>>>
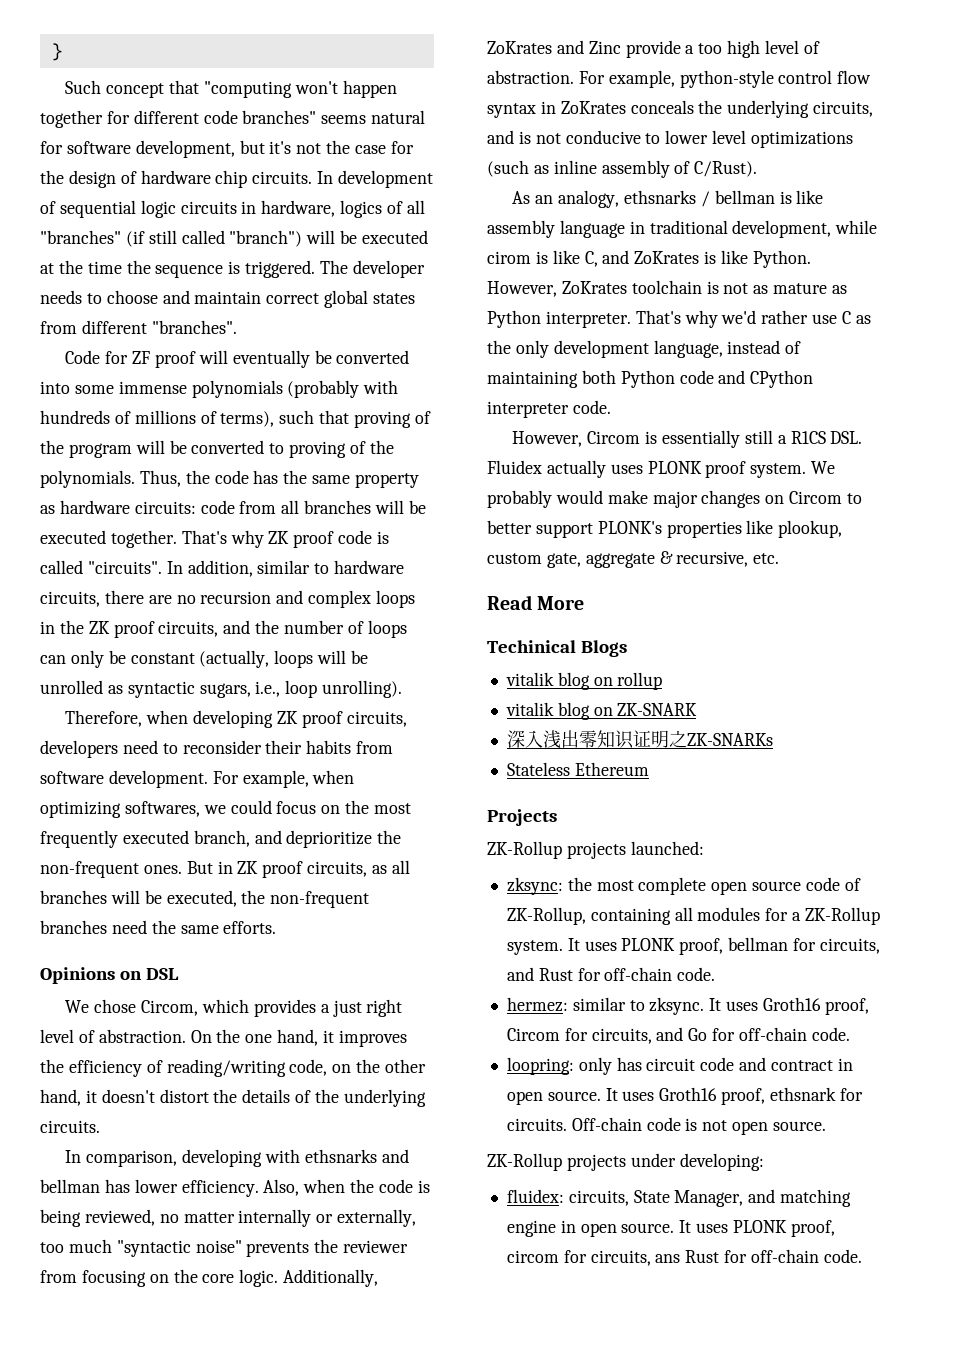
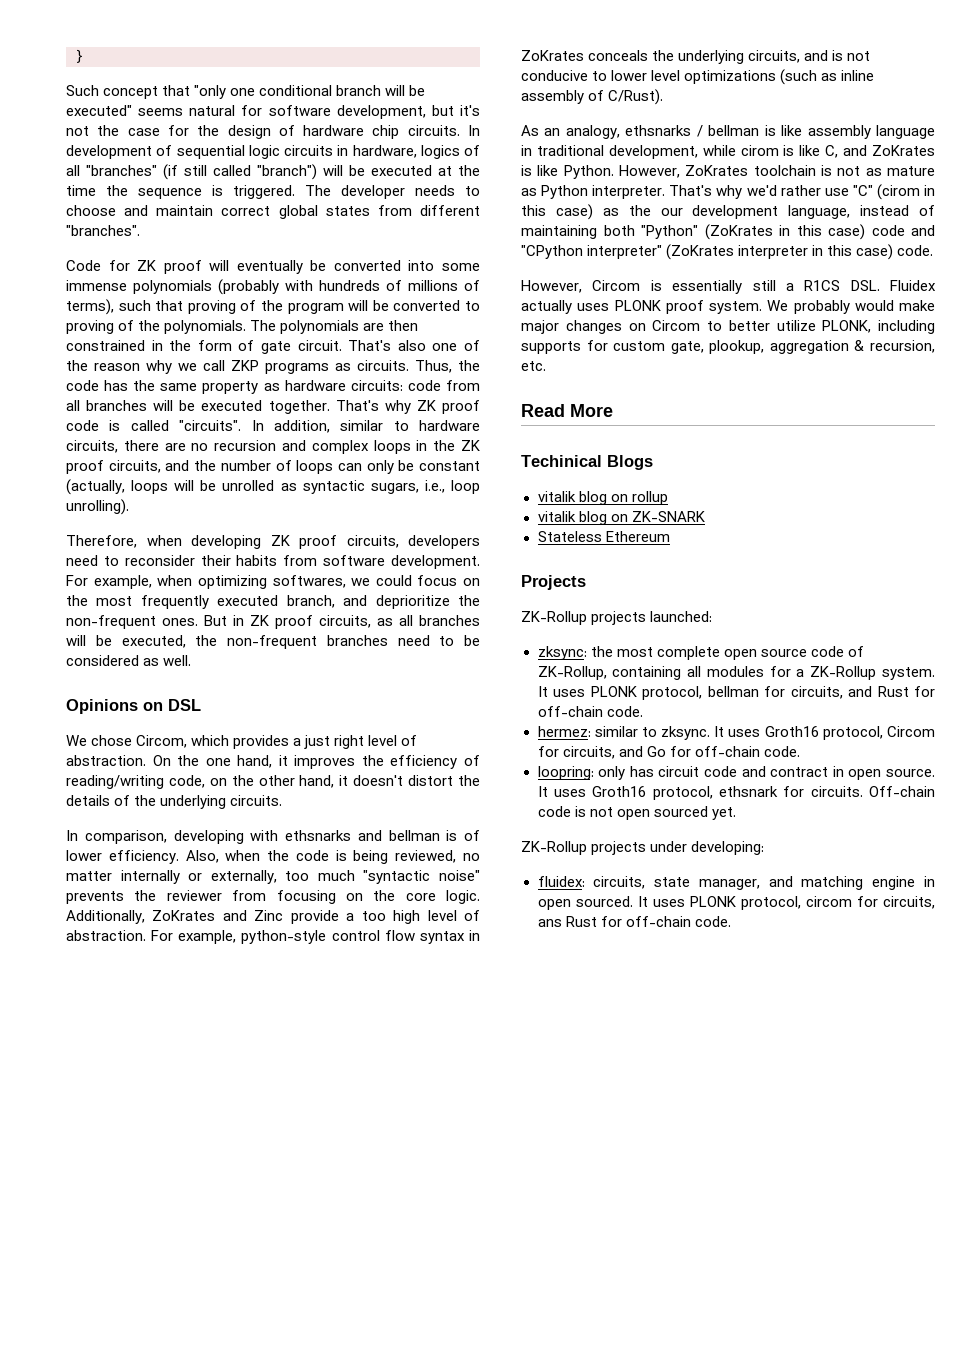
- Such concept that "computing won't happen together for different code branches" seems natural for software development, but it's not the case for the design of hardware chip circuits.
+ Such concept that "only one conditional branch will be executed" seems natural for software development, but it's not the case for the design of hardware chip circuits.
- Code for ZF proof will eventually be converted into some immense polynomials (probably with hundreds of millions of terms), such that proving of the program will be converted to proving of the polynomials.
+ Code for ZK proof will eventually be converted into some immense polynomials (probably with hundreds of millions of terms), such that proving of the program will be converted to proving of the polynomials.
+ The polynomials are then constrained in the form of gate circuit. That's also one of the reason why we call ZKP programs as circuits.
- But in ZK proof circuits, as all branches will be executed, the non-frequent branches need the same efforts.
+ But in ZK proof circuits, as all branches will be executed, the non-frequent branches need to be considered as well.
- In comparison, developing with ethsnarks and bellman has lower efficiency.
+ In comparison, developing with ethsnarks and bellman is of lower efficiency.
- That's why we'd rather use C as the only development language, instead of maintaining both Python code and CPython interpreter code.
+ That's why we'd rather use "C" (cirom in this case) as the our development language, instead of maintaining both "Python" (ZoKrates in this case) code and "CPython interpreter" (ZoKrates interpreter in this case) code.
- We probably would make major changes on Circom to better support PLONK's properties like plookup, custom gate, aggregate & recursive, etc.
+ We probably would make major changes on Circom to better utilize PLONK, including supports for custom gate, plookup, aggregation & recursion, etc.
- 深入浅出零知识证明之ZK-SNARKs
- It uses PLONK proof, bellman for circuits, and Rust for off-chain code.
+ It uses PLONK protocol, bellman for circuits, and Rust for off-chain code.
- It uses Groth16 proof, Circom for circuits, and Go for off-chain code.
+ It uses Groth16 protocol, Circom for circuits, and Go for off-chain code.
- It uses Groth16 proof, ethsnark for circuits.
+ It uses Groth16 protocol, ethsnark for circuits.
- Off-chain code is not open source.
+ Off-chain code is not open sourced yet.
- fluidex: circuits, State Manager, and matching engine in open source. It uses PLONK proof, circom for circuits, ans Rust for off-chain code.
+ fluidex: circuits, state manager, and matching engine in open sourced. It uses PLONK protocol, circom for circuits, ans Rust for off-chain code.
<<<
TASK INSTRUCTIONS: Output the lines of the data exactly, starting at the first and ending with the line that has "one conditional branch". Pictures are not part of it.

RESULT OF THIS TASK:
- Such concept that "computing won't happen together for different code branches" seems natural for software development, but it's not the case for the design of hardware chip circuits.
+ Such concept that "only one conditional branch will be executed" seems natural for software development, but it's not the case for the design of hardware chip circuits.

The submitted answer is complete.